▸ Task brief:
Check every line in the records below for the word "rate" and report how many have it, nothing more.

________

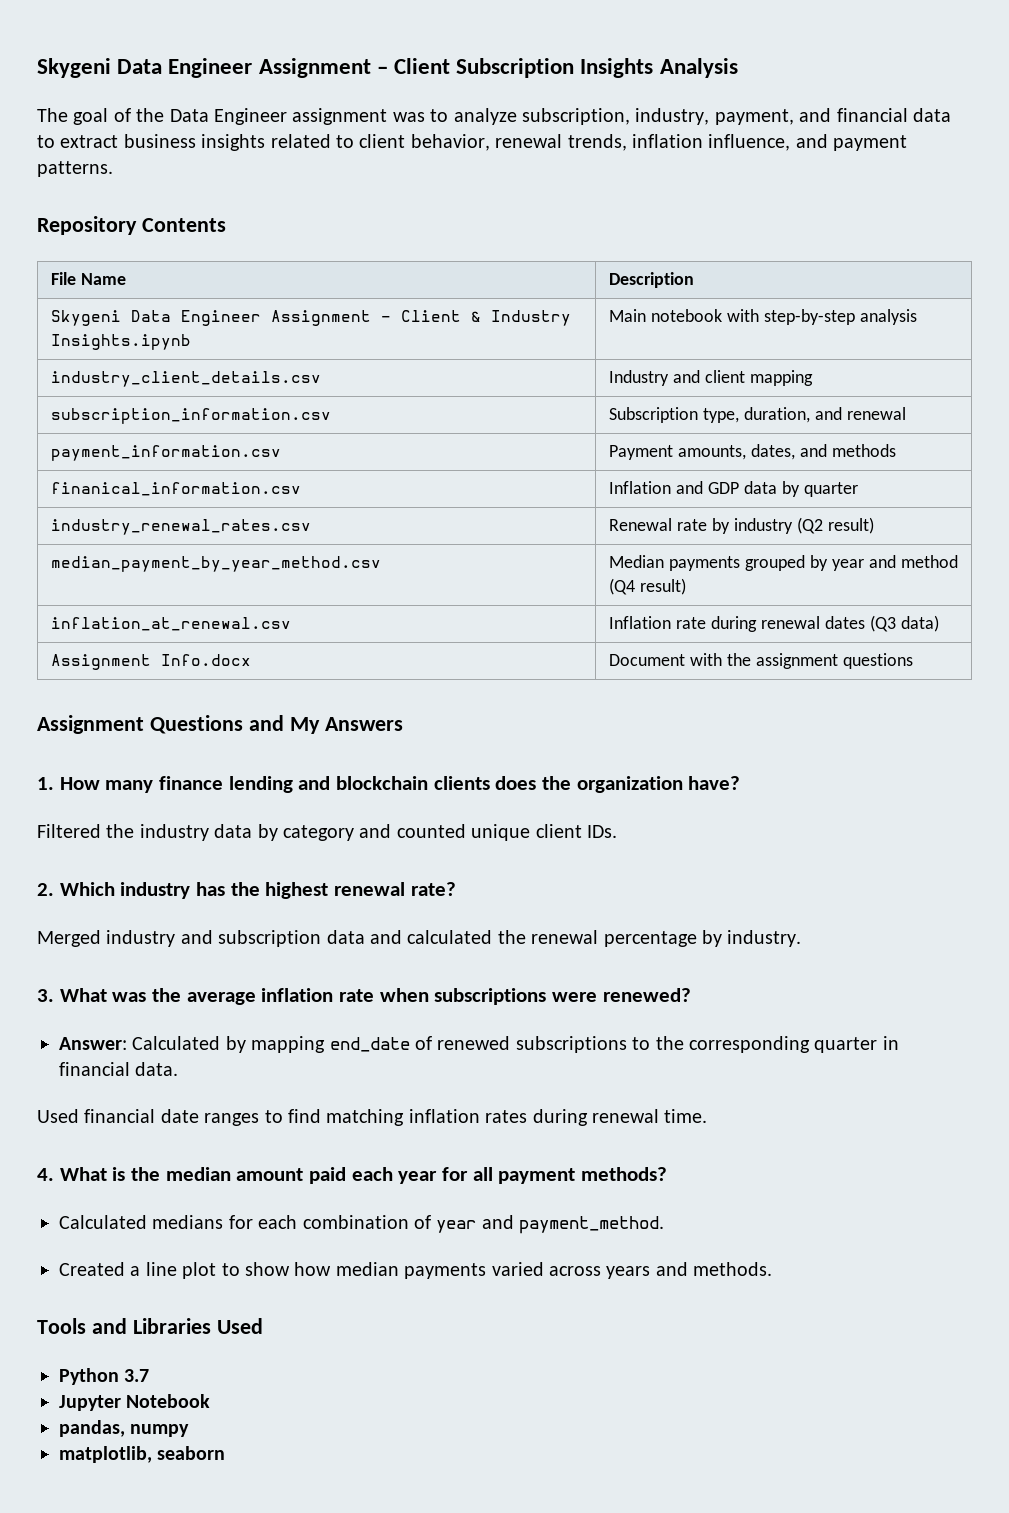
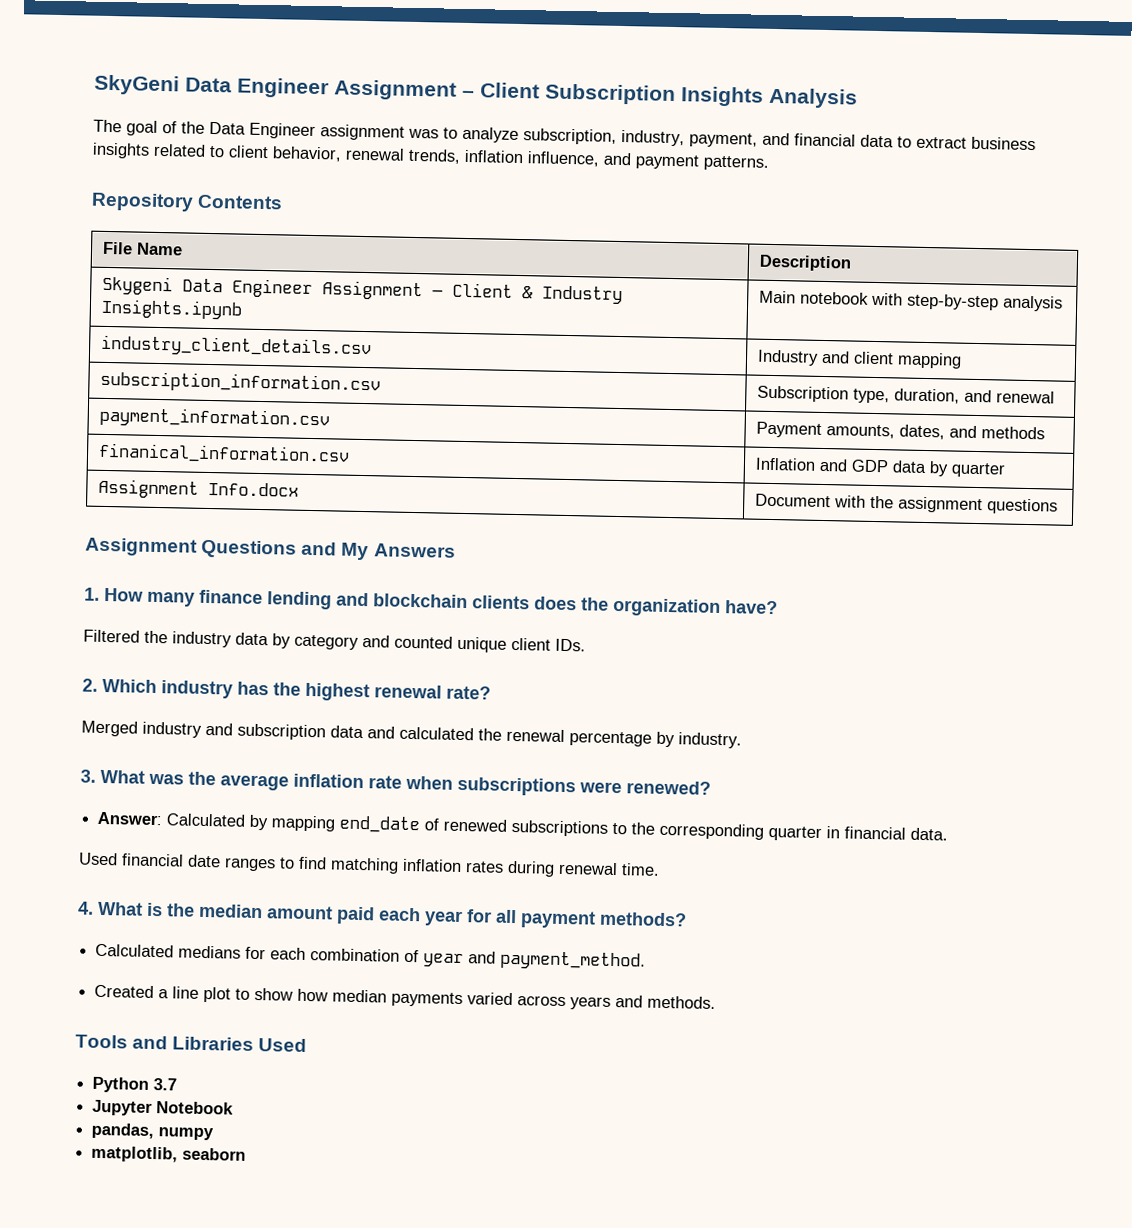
- Skygeni Data Engineer Assignment – Client Subscription Insights Analysis
+ SkyGeni Data Engineer Assignment – Client Subscription Insights Analysis
- industry_renewal_rates.csv | Renewal rate by industry (Q2 result)
- median_payment_by_year_method.csv | Median payments grouped by year and method (Q4 result)
- inflation_at_renewal.csv | Inflation rate during renewal dates (Q3 data)

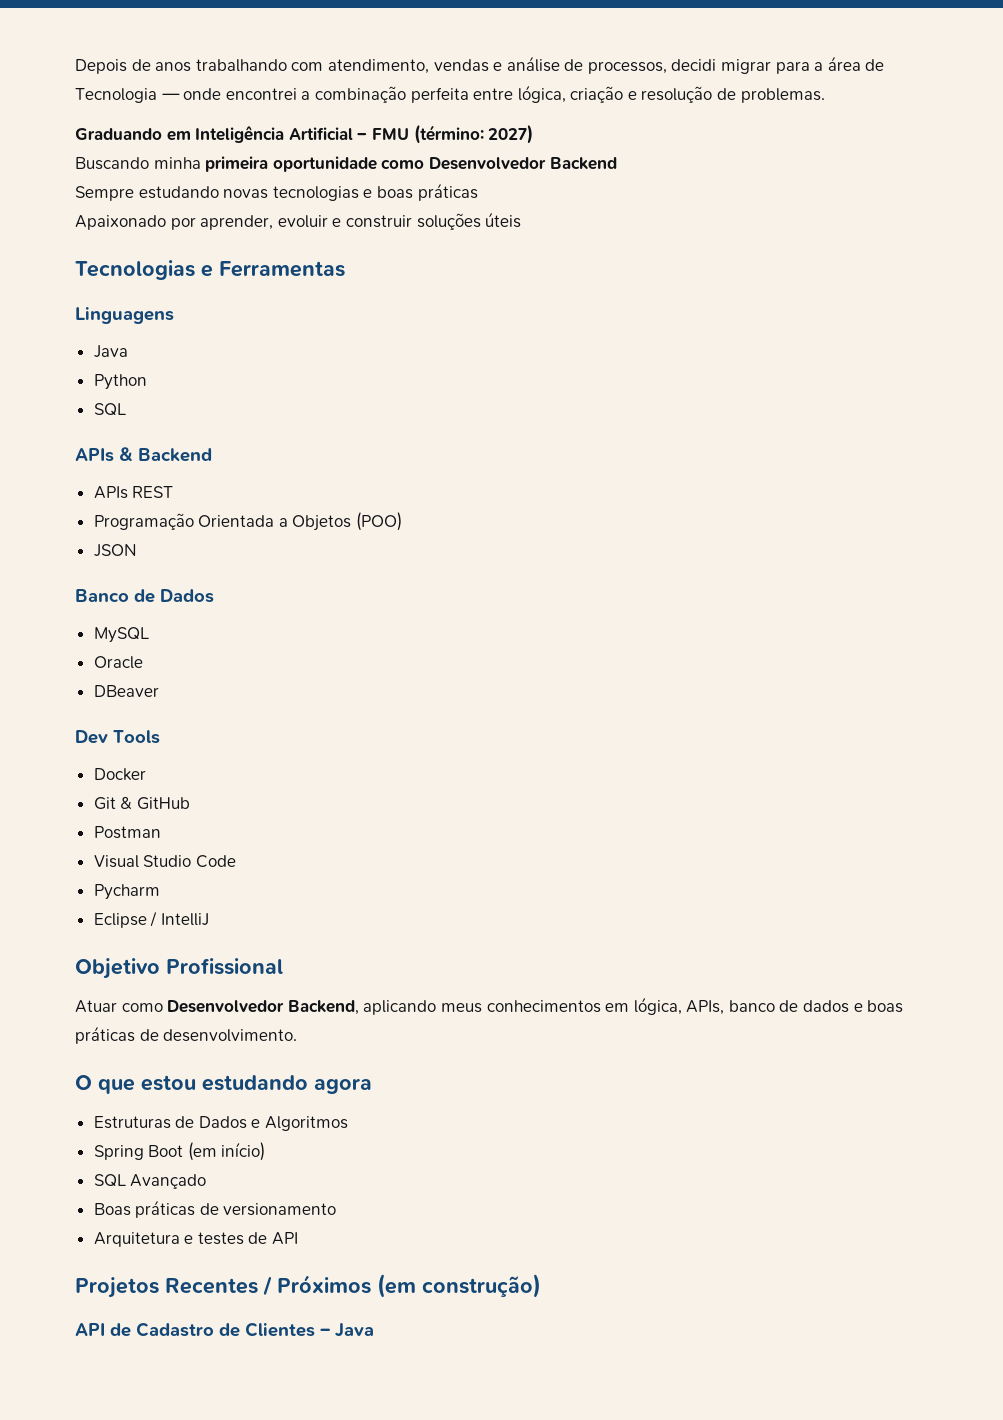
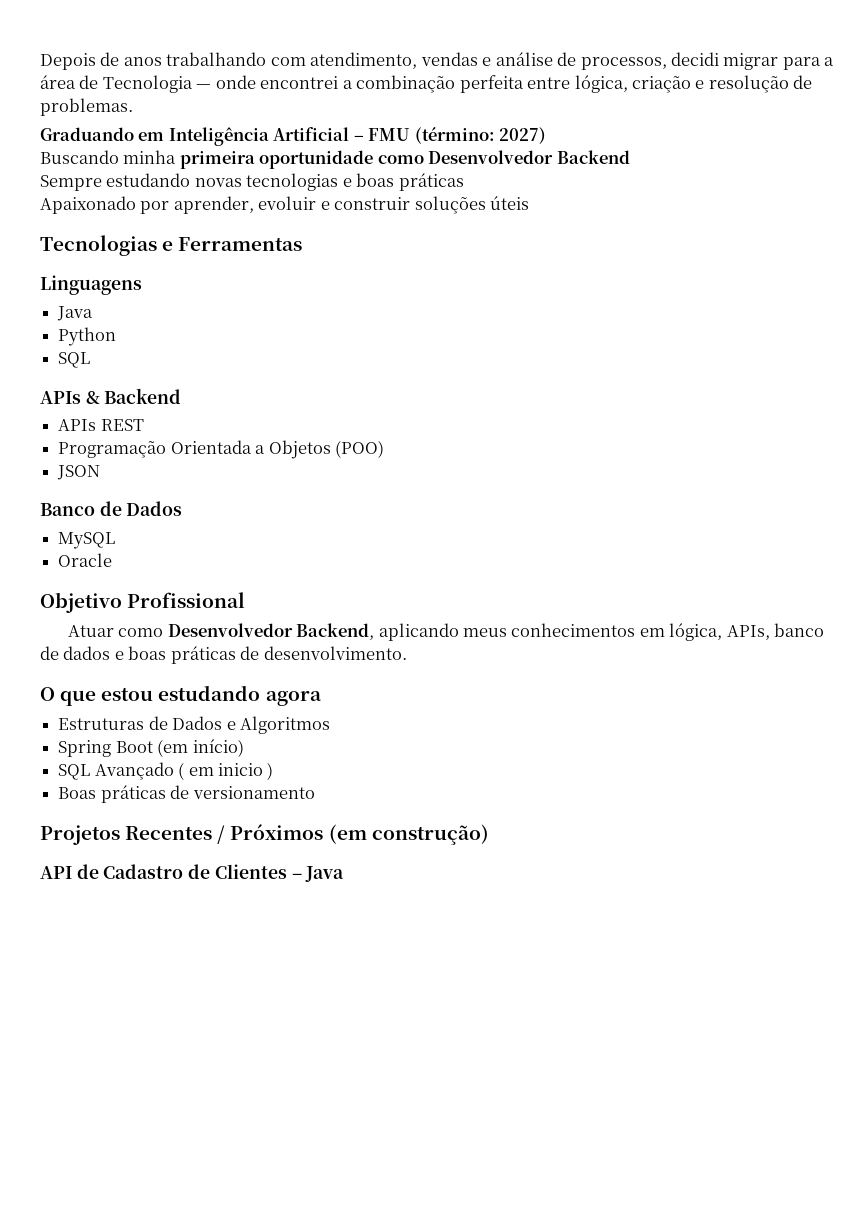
- DBeaver
- Dev Tools
- Docker
- Git & GitHub
- Postman
- Visual Studio Code
- Pycharm
- Eclipse / IntelliJ
- SQL Avançado
+ SQL Avançado ( em inicio )
- Arquitetura e testes de API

________

▸ Answer to this problem:
2